Um pedaço de carinho
E outro só braveza,
Que para te silenciar te beija
A boca com certeza,
Inteiramente não resisto
Ao teu corpo quente,
Na verdade sou um bicho selvagem
Você é acha que sou meio ausente,
É a maneira de estar com você
Sempre presente,
Um gato para colar comigo
Tem que ter coragem,
E tem que ser antenado e muito valente.
Eu posso afirmar com exuberância:
Apreciamos a vida com elegância.
Apreciamos as singelezas,
No nosso coração só há espaço
Para as certezas,
Os nossos beijos dobrados
Serão de invejar até as estrelas...
O teu sorriso é um convite
Para termos os nossos beijos trocados,
Do teu paraíso os beijos assanhados
São habitantes - a gente se adora
Além dos instantes;
Faremos o melhor de todos os romances...
Sonhamos com os nossos beijos
De namorados regados de desejos;
Somos dois atirados querendo sempre mais
E mais beijos...
Nós somos um, somos dois
'acanhados' que adoramos beijos aos bocados,
E doces loucuras de apaixonados...
Nos braços da alvorada
E na malícia do poente,
Vamos nos preparando
Para nos encontrar na boêmia poética
Bem de madrugada - não há desejo
Tão lindo, e alegria mais do que esperada
De uma mulher que deseja ser amada.
Quero olhar para você,
e dizer olhando nos
teus olhos:
"-Você é a
pessoa certa,
valeu a pena
ficar a tua espera!".
O teu jeito
e da tua palavra
de amor despertaram
em mim
a poesia concreta.
Toda a prudência
que tive
até agora foi
para me guardar
para te encontrar
aqui na Terra.
Aprendi que o melhor
do amor é
para dizer para a pessoa
que se escolheu
para ficar ao lado:
- Não tenho dado
o braço a torcer,
mas já te tenho
como o meu
amado.
Desejando
ser tua
como um vinho
delicado
que quanto
mais se bebe,
mais se deseja
beber...
Nada tirará
da minha mente
que nós vamos
nos pertencer.
Você me deu o seu coração,
E eu não vou devolver.
É de invejar o giramundo:
O quê não há de se perder,
Tenho uma constelação.
Levitando até as estrelas,
'Desabitantes' deste mundo,
Romanceando grandezas,
E habitantes inteiros de nós;
Somos duas naturezas - dois sóis.
Nessa delícia pressentida,
Ousadamente tocada,
Faz do meu coração, a tua morada;
O teu corpo vaporoso,
Faz de mim comprometida,
E de minh'alma apaixonada.
Há uma redescoberta,
Uma verdade que quer:
Amar demais esta mulher,
Esta é a certeza concreta
que me faz esperar,
o teu [bem-me-quer].
Travessamente me deixas
Brava o dia inteiro,
E quando cai a noite,
E você chega com esse
Teu jeitinho menino,
Que faz com que eu
te perdoe e sonhe,
deliciosamente contigo.
Os meus segredos destrinchados
Por tuas mãos,
- inesquecíveis -
Mãos repletas de delícias!
Nós dois derribados ao chão,
E num ritmo que só a nós interessa...
Quem tem um amor nessa vida,
E sabe que amar é bom a beça...
Não temos nada que nos impeça!
Temos nós dois, a primavera e a espera,
Que não há de nos deter;
Espiritualmente a gente se integra.
Você faz doce, eu sei...
Para que minha cabeça não se distraia,
E que eu passe o dia todo
Concentrada em nós dois;
Pare com isso!
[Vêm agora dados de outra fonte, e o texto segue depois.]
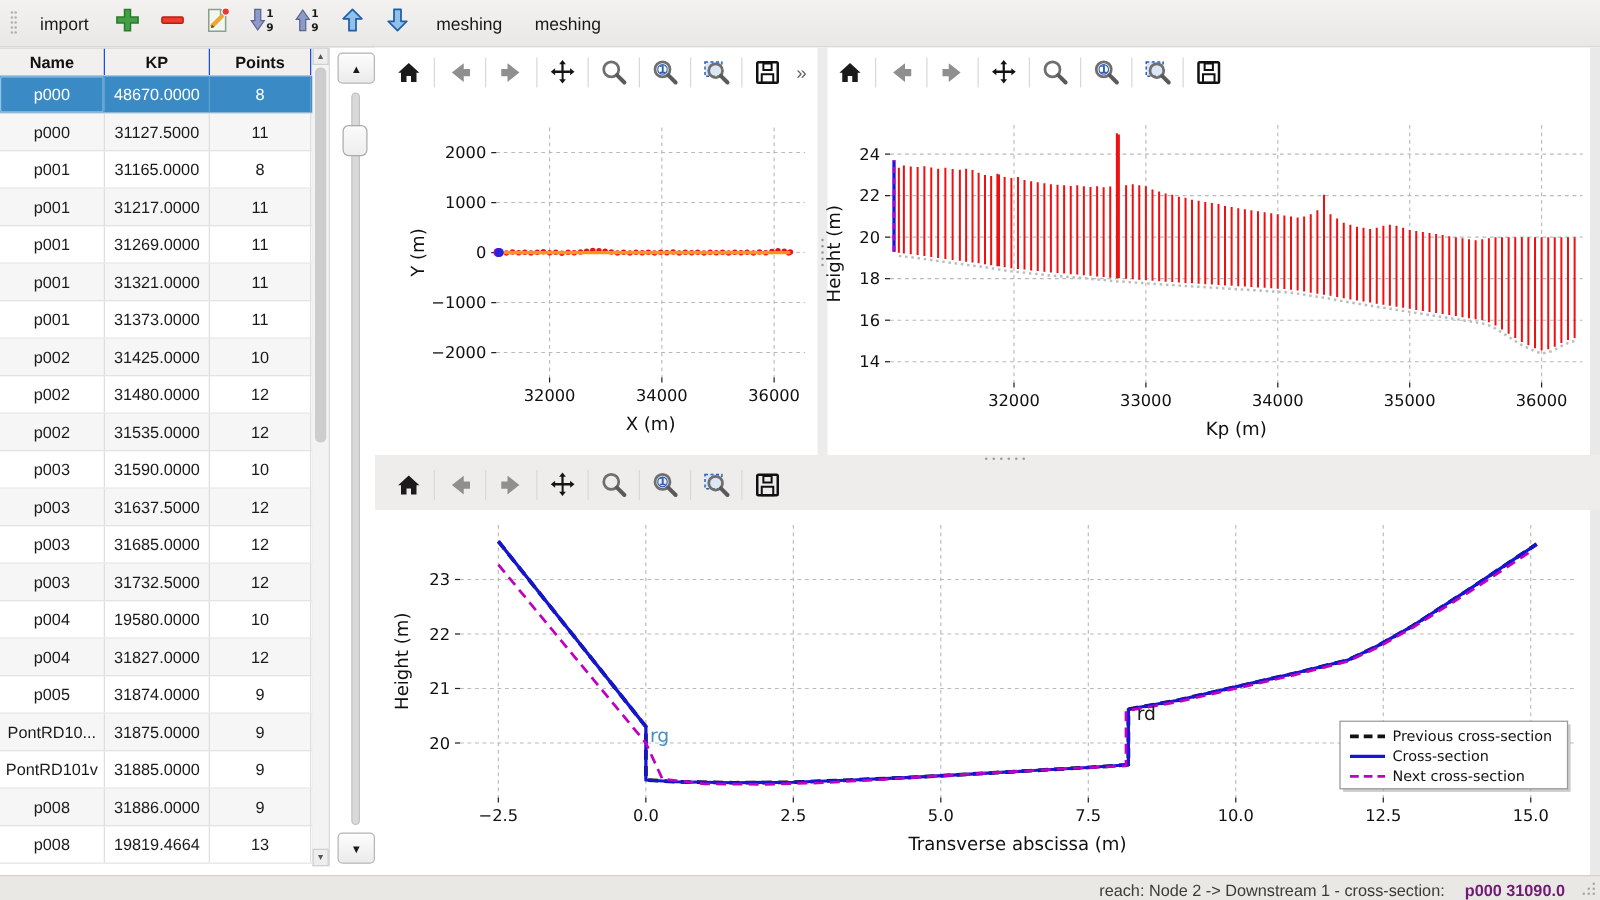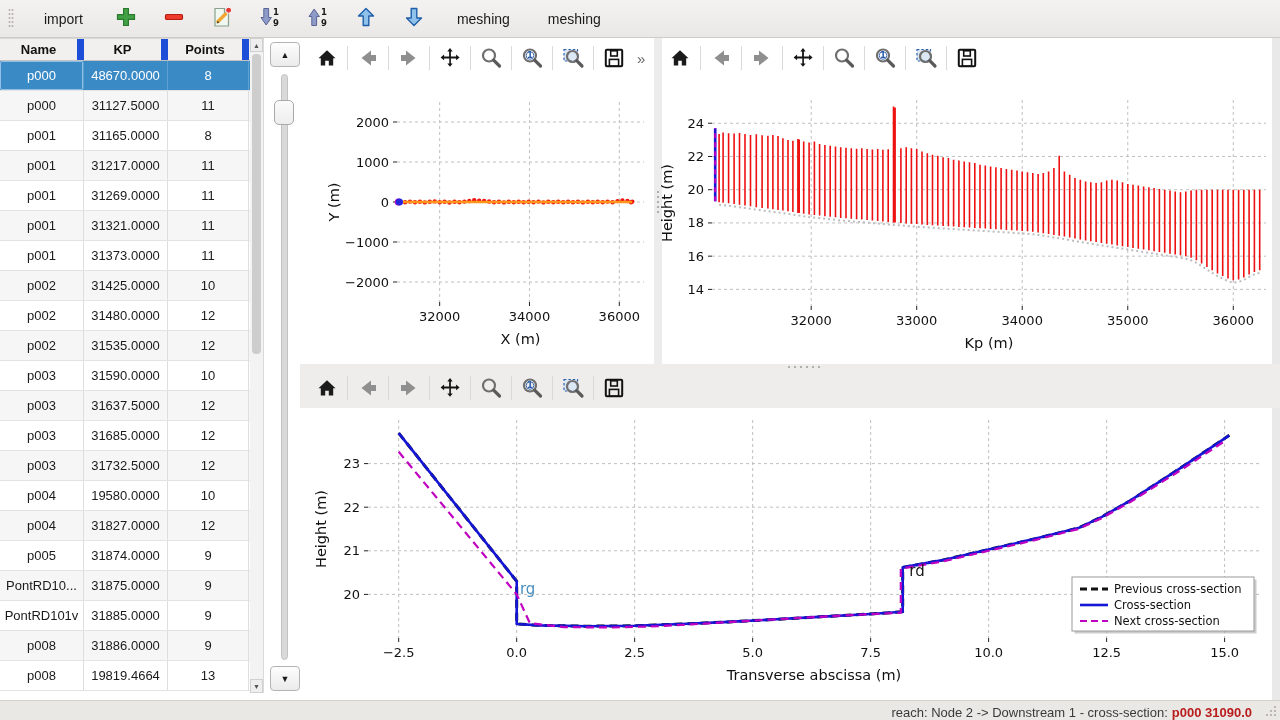"import" .apptoolbar { gap: 18px -> 6px }
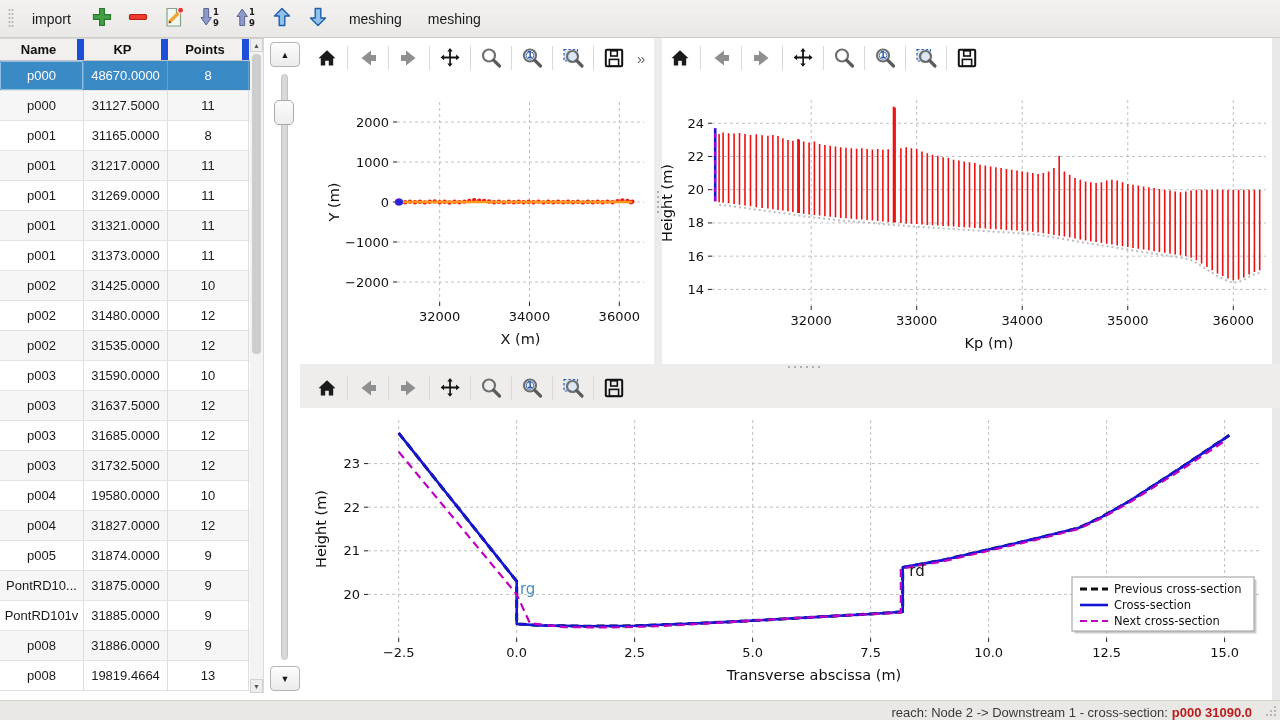"Name" .th { border-right: 7px solid #1d4ed8 -> 1px solid #1d4ed8 }
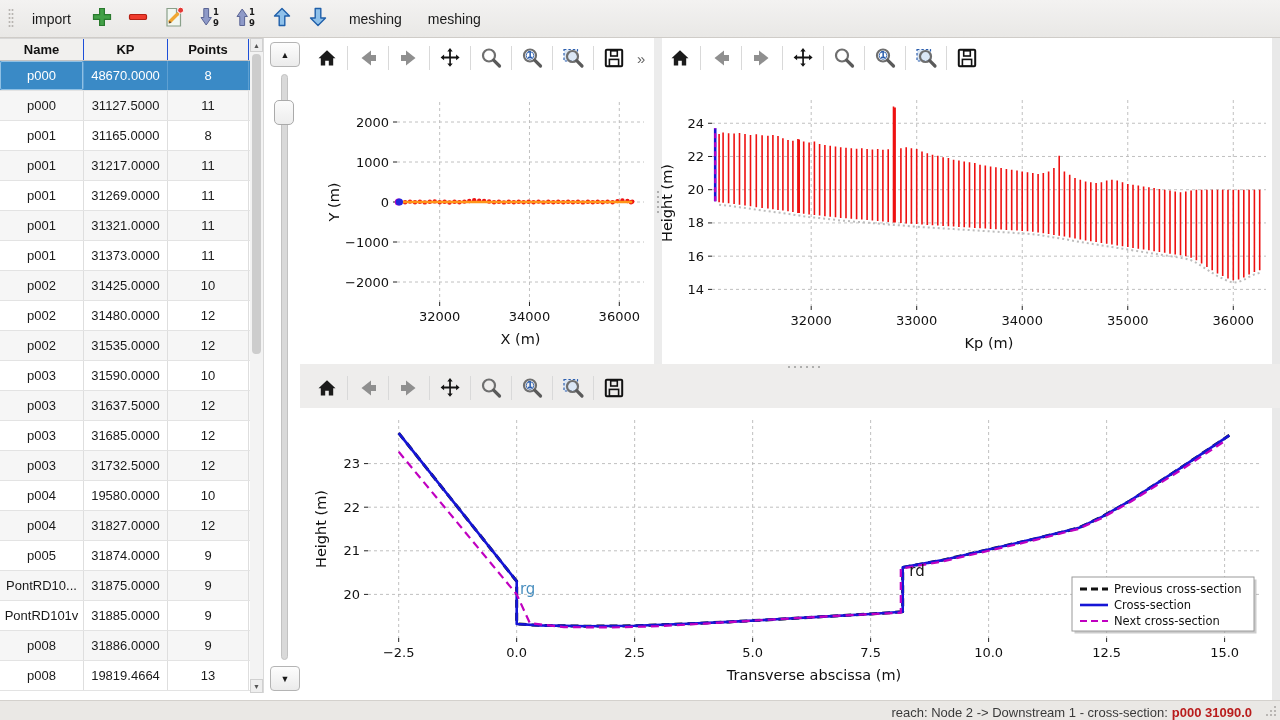"p000 31090.0" .statusbar b { color: #b91c1c -> #701a75; margin-left: 4px -> 16px }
Você não precisa disso!
Estou completamente rendida
ao teu feitiço, mas você continua a me tentar,
E como caça, continuo a tua presa;
Quando menos eu espero,
Lá vem você e me pega de surpresa!
Esse tempo que não passa,
Vou torcendo para a noite chegar,
Estou esperando por você do jeito,
Que nós dois estamos acostumados,
Um conectado a alma do outro,
E que as nossas estrofes de inteira volúpia
Desabrochem em flores perfeitas...
E que esse dia de penar
Sem a tua atenção te traga
Lépido, faceiro, intrépido
- e travessamente celestial;
Enquanto esse dia não chegar, não sossego!